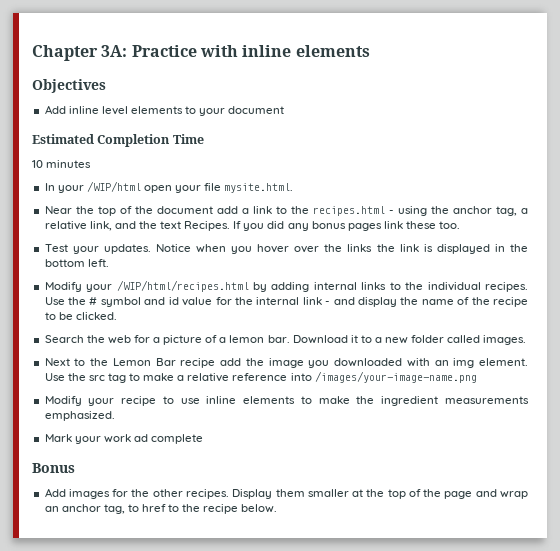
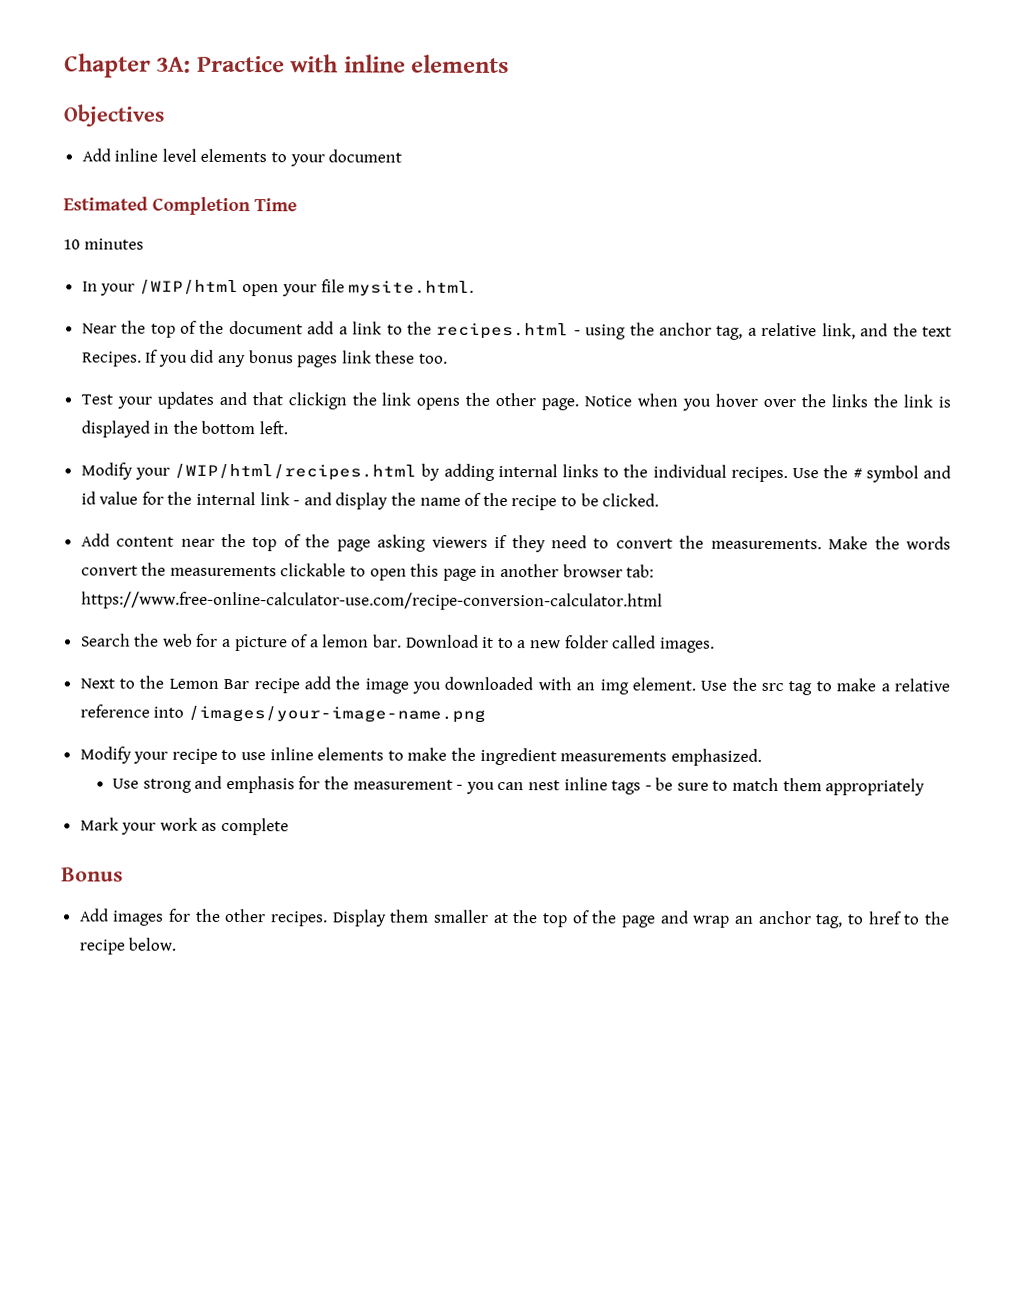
- Test your updates.
+ Test your updates and that clickign the link opens the other page.
+ Add content near the top of the page asking viewers if they need to convert the measurements. Make the words convert the measurements clickable to open this page in another browser tab: https://www.free-online-calculator-use.com/recipe-conversion-calculator.html
+ Use strong and emphasis for the measurement - you can nest inline tags - be sure to match them appropriately
- Mark your work ad complete
+ Mark your work as complete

What you need to do:
Copy every line of the entries above in which "work" occurs.

Answer box:
- Mark your work ad complete
+ Mark your work as complete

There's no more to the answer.